*ASSIGNED TASK*.
An exact copy of every record below is required, with the pictures left out.

____ DATASET ENTRIES

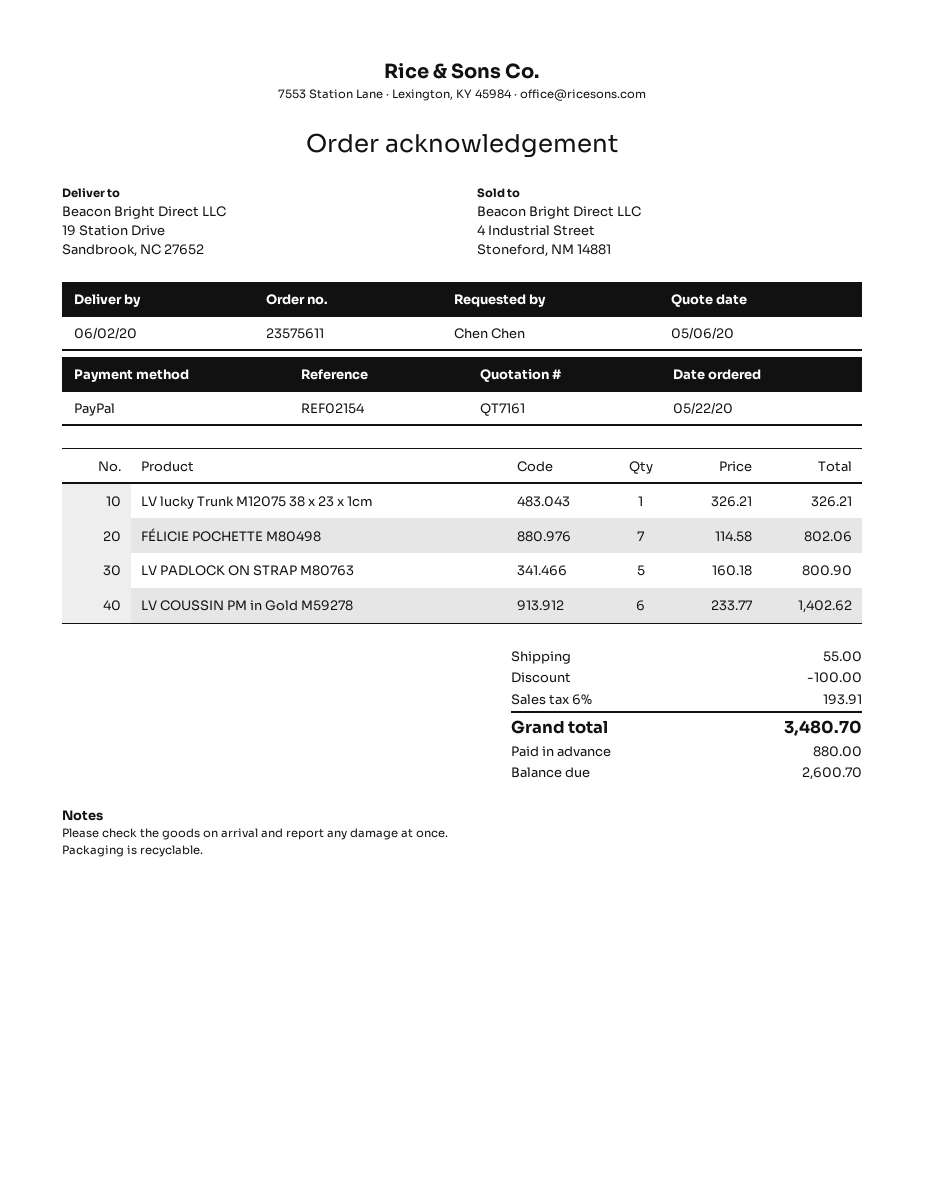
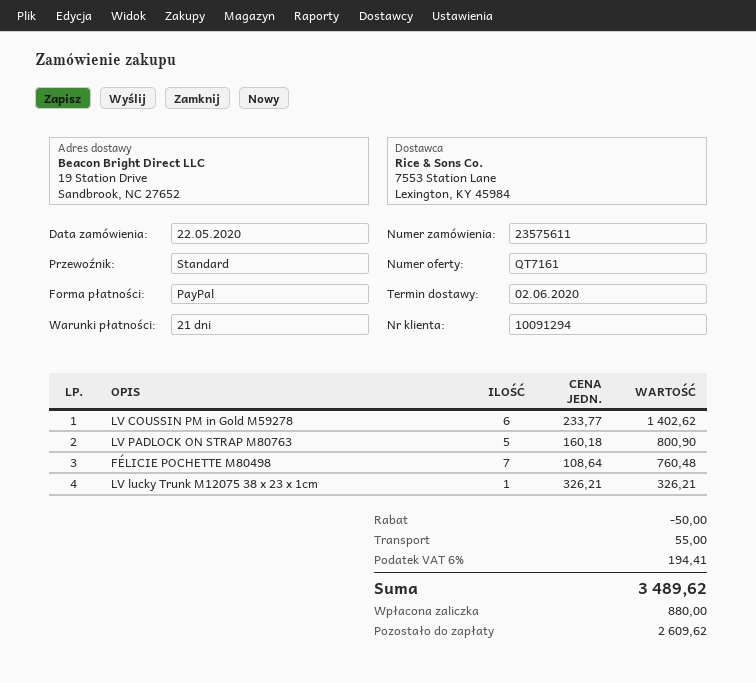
FÉLICIE POCHETTE M80498: 7 x 114.58 = 802.06 -> 7 x 108.64 = 760.48
discount: 100.00 -> 50.00
tax: 6% = 193.91 -> 6% = 194.41
total: 3480.70 -> 3489.62
balance: 2600.70 -> 2609.62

________

*SOLUTION FOR THIS EXERCISE*.
FÉLICIE POCHETTE M80498: 7 x 114.58 = 802.06 -> 7 x 108.64 = 760.48
discount: 100.00 -> 50.00
tax: 6% = 193.91 -> 6% = 194.41
total: 3480.70 -> 3489.62
balance: 2600.70 -> 2609.62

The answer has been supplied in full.